Start to finish, copy the data exactly.

Material to process –
%%

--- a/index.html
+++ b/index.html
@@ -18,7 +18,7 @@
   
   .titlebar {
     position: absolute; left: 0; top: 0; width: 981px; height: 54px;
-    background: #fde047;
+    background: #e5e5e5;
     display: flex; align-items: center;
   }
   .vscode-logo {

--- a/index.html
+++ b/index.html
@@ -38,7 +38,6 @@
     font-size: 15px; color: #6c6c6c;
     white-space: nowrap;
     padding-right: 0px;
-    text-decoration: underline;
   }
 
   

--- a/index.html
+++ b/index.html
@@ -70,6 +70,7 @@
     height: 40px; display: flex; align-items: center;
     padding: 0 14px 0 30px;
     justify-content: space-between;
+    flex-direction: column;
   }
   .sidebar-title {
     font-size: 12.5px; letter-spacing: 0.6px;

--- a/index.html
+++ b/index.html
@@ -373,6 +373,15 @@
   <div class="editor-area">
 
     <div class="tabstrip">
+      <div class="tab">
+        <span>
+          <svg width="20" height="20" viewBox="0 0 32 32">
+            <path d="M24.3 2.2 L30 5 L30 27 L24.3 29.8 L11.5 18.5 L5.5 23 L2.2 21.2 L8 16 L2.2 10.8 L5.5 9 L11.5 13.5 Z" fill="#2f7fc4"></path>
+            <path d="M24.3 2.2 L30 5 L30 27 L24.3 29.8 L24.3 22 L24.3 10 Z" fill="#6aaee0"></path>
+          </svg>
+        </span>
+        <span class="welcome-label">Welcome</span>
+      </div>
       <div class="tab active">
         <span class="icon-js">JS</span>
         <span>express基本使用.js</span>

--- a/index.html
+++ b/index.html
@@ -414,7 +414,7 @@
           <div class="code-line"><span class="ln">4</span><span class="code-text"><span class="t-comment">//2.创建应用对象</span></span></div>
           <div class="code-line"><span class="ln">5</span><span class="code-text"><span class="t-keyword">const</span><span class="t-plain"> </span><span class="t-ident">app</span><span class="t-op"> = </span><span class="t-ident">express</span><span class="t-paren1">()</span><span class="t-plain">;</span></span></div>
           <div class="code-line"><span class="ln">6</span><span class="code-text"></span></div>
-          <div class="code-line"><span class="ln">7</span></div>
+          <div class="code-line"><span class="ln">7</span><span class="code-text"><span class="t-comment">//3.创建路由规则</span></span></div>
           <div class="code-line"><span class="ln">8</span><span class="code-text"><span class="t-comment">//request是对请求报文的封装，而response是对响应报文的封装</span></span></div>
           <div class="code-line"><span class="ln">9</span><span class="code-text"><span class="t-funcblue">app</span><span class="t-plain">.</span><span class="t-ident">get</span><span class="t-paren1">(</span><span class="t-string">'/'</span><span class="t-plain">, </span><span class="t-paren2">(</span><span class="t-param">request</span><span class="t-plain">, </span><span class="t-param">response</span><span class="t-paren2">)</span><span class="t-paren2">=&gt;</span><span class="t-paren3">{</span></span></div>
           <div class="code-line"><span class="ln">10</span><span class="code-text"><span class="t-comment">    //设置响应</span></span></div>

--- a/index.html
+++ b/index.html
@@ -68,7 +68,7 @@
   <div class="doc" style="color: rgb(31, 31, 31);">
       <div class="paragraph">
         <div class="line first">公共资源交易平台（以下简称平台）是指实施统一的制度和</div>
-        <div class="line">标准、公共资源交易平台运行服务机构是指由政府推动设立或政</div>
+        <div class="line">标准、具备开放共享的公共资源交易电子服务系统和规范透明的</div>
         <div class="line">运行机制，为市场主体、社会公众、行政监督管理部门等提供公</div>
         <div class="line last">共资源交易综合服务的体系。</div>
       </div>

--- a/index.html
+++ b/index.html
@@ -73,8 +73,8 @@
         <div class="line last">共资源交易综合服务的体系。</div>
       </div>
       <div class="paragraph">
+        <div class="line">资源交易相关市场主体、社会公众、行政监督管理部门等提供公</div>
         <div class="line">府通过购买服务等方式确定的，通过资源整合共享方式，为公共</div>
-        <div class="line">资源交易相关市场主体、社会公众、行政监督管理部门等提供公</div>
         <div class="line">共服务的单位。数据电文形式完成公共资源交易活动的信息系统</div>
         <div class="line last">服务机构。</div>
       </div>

%%

Your response –
--- a/index.html
+++ b/index.html
@@ -18,7 +18,7 @@
   
   .titlebar {
     position: absolute; left: 0; top: 0; width: 981px; height: 54px;
-    background: #fde047;
+    background: #e5e5e5;
     display: flex; align-items: center;
   }
   .vscode-logo {

--- a/index.html
+++ b/index.html
@@ -38,7 +38,6 @@
     font-size: 15px; color: #6c6c6c;
     white-space: nowrap;
     padding-right: 0px;
-    text-decoration: underline;
   }
 
   

--- a/index.html
+++ b/index.html
@@ -70,6 +70,7 @@
     height: 40px; display: flex; align-items: center;
     padding: 0 14px 0 30px;
     justify-content: space-between;
+    flex-direction: column;
   }
   .sidebar-title {
     font-size: 12.5px; letter-spacing: 0.6px;

--- a/index.html
+++ b/index.html
@@ -373,6 +373,15 @@
   <div class="editor-area">
 
     <div class="tabstrip">
+      <div class="tab">
+        <span>
+          <svg width="20" height="20" viewBox="0 0 32 32">
+            <path d="M24.3 2.2 L30 5 L30 27 L24.3 29.8 L11.5 18.5 L5.5 23 L2.2 21.2 L8 16 L2.2 10.8 L5.5 9 L11.5 13.5 Z" fill="#2f7fc4"></path>
+            <path d="M24.3 2.2 L30 5 L30 27 L24.3 29.8 L24.3 22 L24.3 10 Z" fill="#6aaee0"></path>
+          </svg>
+        </span>
+        <span class="welcome-label">Welcome</span>
+      </div>
       <div class="tab active">
         <span class="icon-js">JS</span>
         <span>express基本使用.js</span>

--- a/index.html
+++ b/index.html
@@ -414,7 +414,7 @@
           <div class="code-line"><span class="ln">4</span><span class="code-text"><span class="t-comment">//2.创建应用对象</span></span></div>
           <div class="code-line"><span class="ln">5</span><span class="code-text"><span class="t-keyword">const</span><span class="t-plain"> </span><span class="t-ident">app</span><span class="t-op"> = </span><span class="t-ident">express</span><span class="t-paren1">()</span><span class="t-plain">;</span></span></div>
           <div class="code-line"><span class="ln">6</span><span class="code-text"></span></div>
-          <div class="code-line"><span class="ln">7</span></div>
+          <div class="code-line"><span class="ln">7</span><span class="code-text"><span class="t-comment">//3.创建路由规则</span></span></div>
           <div class="code-line"><span class="ln">8</span><span class="code-text"><span class="t-comment">//request是对请求报文的封装，而response是对响应报文的封装</span></span></div>
           <div class="code-line"><span class="ln">9</span><span class="code-text"><span class="t-funcblue">app</span><span class="t-plain">.</span><span class="t-ident">get</span><span class="t-paren1">(</span><span class="t-string">'/'</span><span class="t-plain">, </span><span class="t-paren2">(</span><span class="t-param">request</span><span class="t-plain">, </span><span class="t-param">response</span><span class="t-paren2">)</span><span class="t-paren2">=&gt;</span><span class="t-paren3">{</span></span></div>
           <div class="code-line"><span class="ln">10</span><span class="code-text"><span class="t-comment">    //设置响应</span></span></div>

--- a/index.html
+++ b/index.html
@@ -68,7 +68,7 @@
   <div class="doc" style="color: rgb(31, 31, 31);">
       <div class="paragraph">
         <div class="line first">公共资源交易平台（以下简称平台）是指实施统一的制度和</div>
-        <div class="line">标准、公共资源交易平台运行服务机构是指由政府推动设立或政</div>
+        <div class="line">标准、具备开放共享的公共资源交易电子服务系统和规范透明的</div>
         <div class="line">运行机制，为市场主体、社会公众、行政监督管理部门等提供公</div>
         <div class="line last">共资源交易综合服务的体系。</div>
       </div>

--- a/index.html
+++ b/index.html
@@ -73,8 +73,8 @@
         <div class="line last">共资源交易综合服务的体系。</div>
       </div>
       <div class="paragraph">
+        <div class="line">资源交易相关市场主体、社会公众、行政监督管理部门等提供公</div>
         <div class="line">府通过购买服务等方式确定的，通过资源整合共享方式，为公共</div>
-        <div class="line">资源交易相关市场主体、社会公众、行政监督管理部门等提供公</div>
         <div class="line">共服务的单位。数据电文形式完成公共资源交易活动的信息系统</div>
         <div class="line last">服务机构。</div>
       </div>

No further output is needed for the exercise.